Cisco Identity Services Engine (ISE):

  • ISE 3.0 through 3.2.x
  • ISE 2.7.x and earlier versions

    • Cisco Webex Services:

  • Webex Meetings (all versions prior to 44.2.0)
  • Webex Teams (versions before 44.1.0)
  • Webex Contact Center (versions 2.x and earlier)

    • Related Components:

  • Cisco Webex Board series
  • Cisco Webex Room devices (Pro, Room Kit, etc.)
  • Cisco Secure Access Control Services (ACS) 5.8 and 5.9

    • Organizations should verify their current versions against the affected ranges provided above. Webex deployments are particularly widespread in enterprise environments, suggesting a potentially large attack surface.


    ## Mitigations


    Immediate Actions:


    Organizations should prioritize the following steps in order:


    1. Apply Security Patches Immediately — Cisco has released patches for all affected platforms. ISE users should upgrade to version 3.3.0 or later. Webex administrators should update Meetings to 44.2.0+, Teams to 44.1.0+, and Contact Center to 3.0+. Patch deployment should be treated as an emergency priority given the critical CVSS scores and network-accessible vectors.


    2. Verify User Authentication Logs — Review Identity Services and Webex access logs for suspicious authentication patterns, including failed authentication attempts, administrative account usage from unusual locations, or impossible travel scenarios (users appearing to log in from geographically distant locations within improbable timeframes).


    3. Enforce Network Segmentation — Restrict network access to Identity Services Engine administration interfaces and Webex services to trusted administrative networks only. Implement IP-based access controls limiting SSO integration connections to known, authorized systems.


    4. Deploy MFA Beyond SSO — While these vulnerabilities compromise SSO mechanisms, implementing multi-factor authentication (MFA) at the application level provides additional protection.

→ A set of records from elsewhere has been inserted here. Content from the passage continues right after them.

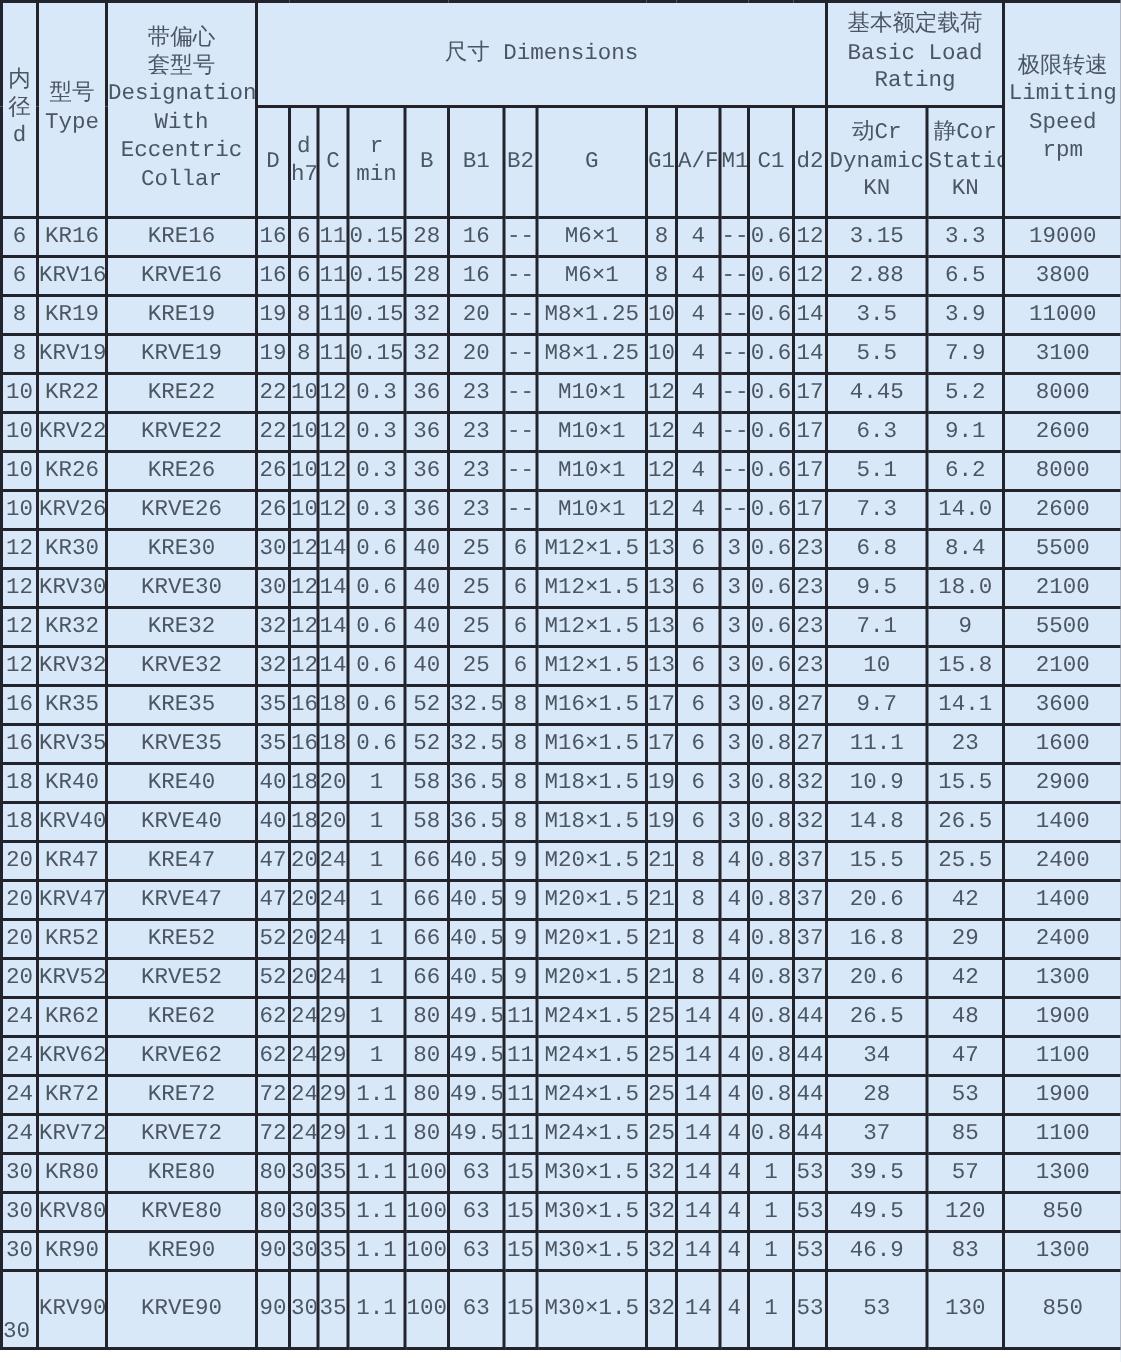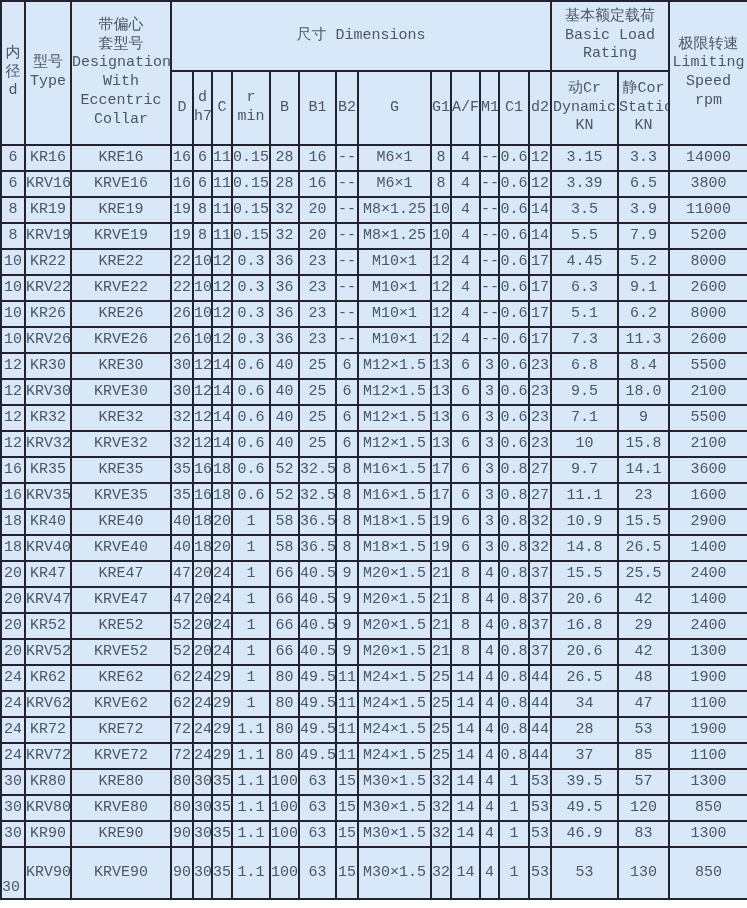--- a/index.html
+++ b/index.html
@@ -121,7 +121,7 @@
         <td>12</td>
         <td>3.15</td>
         <td>3.3</td>
-        <td>14000</td>
+        <td>19000</td>
       </tr>
       <tr>
         <td>6</td>

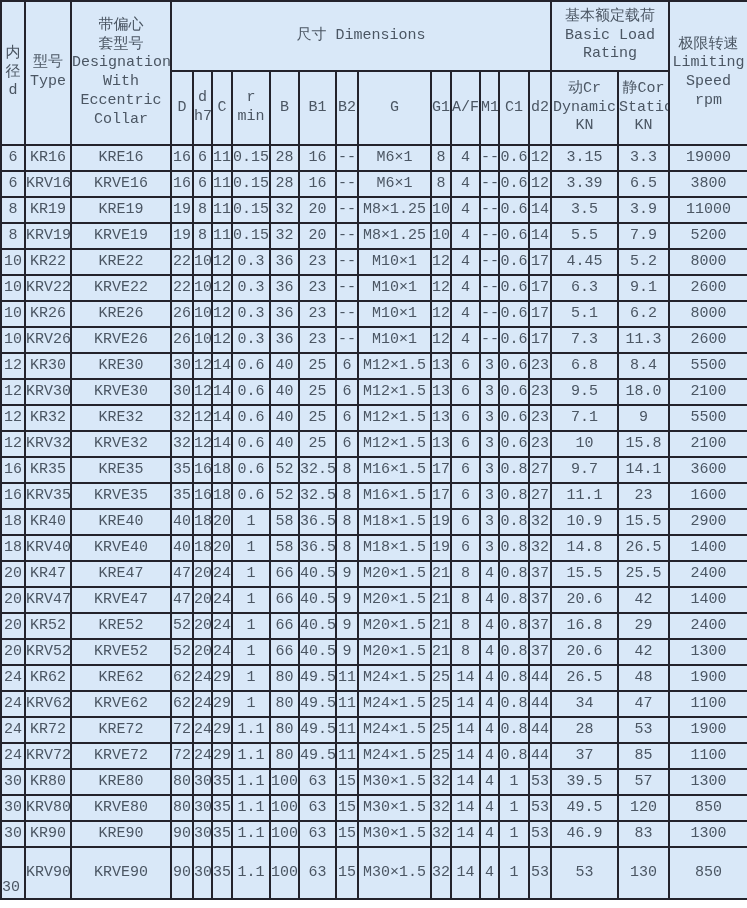--- a/index.html
+++ b/index.html
@@ -140,7 +140,7 @@
         <td>--</td>
         <td>0.6</td>
         <td>12</td>
-        <td>3.39</td>
+        <td>2.88</td>
         <td>6.5</td>
         <td>3800</td>
       </tr>

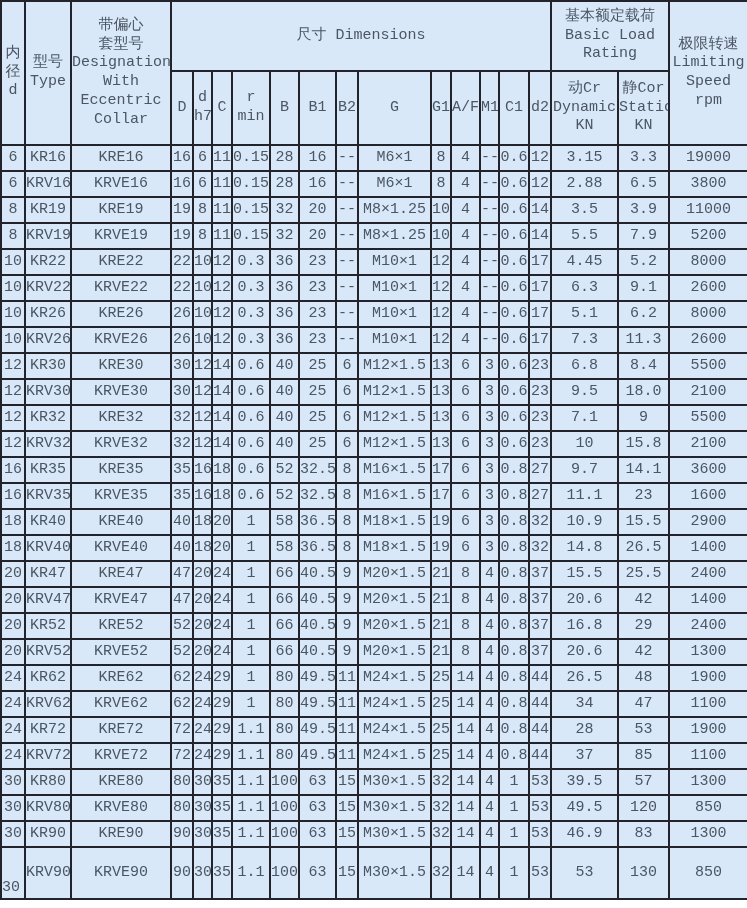--- a/index.html
+++ b/index.html
@@ -184,7 +184,7 @@
         <td>14</td>
         <td>5.5</td>
         <td>7.9</td>
-        <td>5200</td>
+        <td>3100</td>
       </tr>
       <tr>
         <td>10</td>

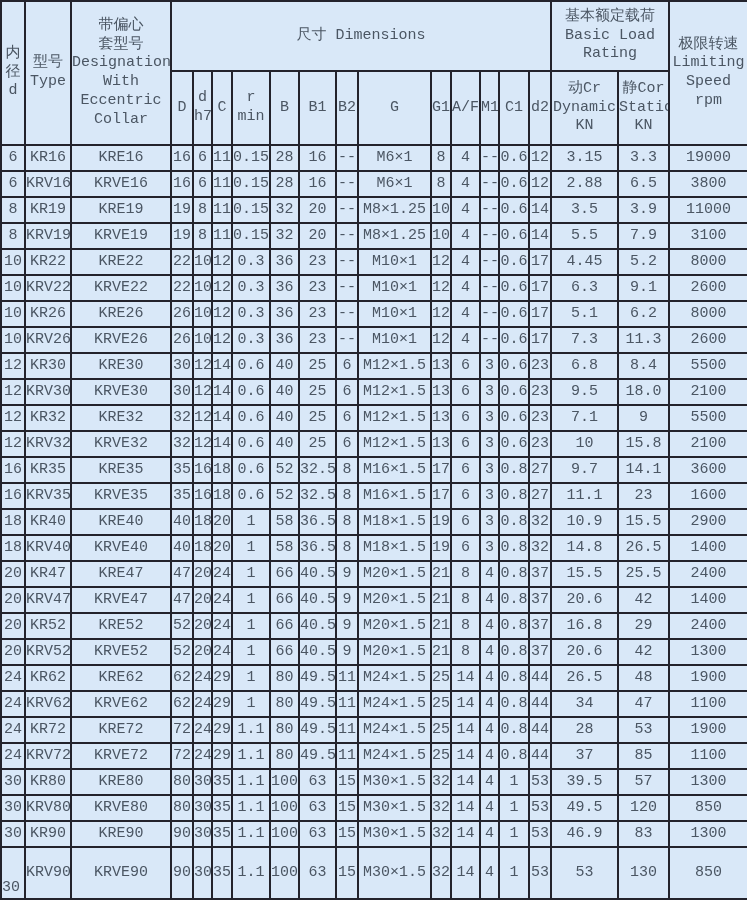--- a/index.html
+++ b/index.html
@@ -267,7 +267,7 @@
         <td>0.6</td>
         <td>17</td>
         <td>7.3</td>
-        <td>11.3</td>
+        <td>14.0</td>
         <td>2600</td>
       </tr>
       <tr>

Enforce MFA on all critical systems even if they receive authentication from SSO.


    Longer-Term Protections:


  • Implement continuous monitoring and alerting for abnormal authentication patterns, including sudden privilege escalations or administrative actions occurring outside business hours
  • Conduct a comprehensive audit of administrator accounts and reduce the number of users with sensitive privileges
  • Establish a formal patch management process that treats critical (CVSS 9+) vulnerabilities as emergency deployments requiring out-of-cycle updates
  • Consider deploying additional authentication layers such as certificate-based authentication or push-based MFA providers independent of SSO systems

    • ## References


  • [Cisco Security Advisory: Identity Services Engine and Webex Vulnerabilities](https://sec.cloudapps.cisco.com)
  • [Cisco ISE Security Updates](https://www.cisco.com/c/en/us/support/security/identity-services-engine/products-security-advisories-listing.html)
  • [Cisco Webex Security Center](https://www.cisco.com/c/en/us/support/collaboration-endpoints/webex-meetings/products-security-advisories-listing.html)
  • [CVE-2026-20184 Details](https://nvd.nist.gov/vuln/detail/CVE-2026-20184)

    • ---


    Bottom Line: Organizations running Cisco Identity Services or Webex should treat these patches as emergency deployments. The combination of remote exploitability, arbitrary code execution, and user impersonation capabilities creates significant risk for any enterprise relying on these platforms. Patch now, verify logs for compromise indicators, and reinforce authentication controls across dependent systems.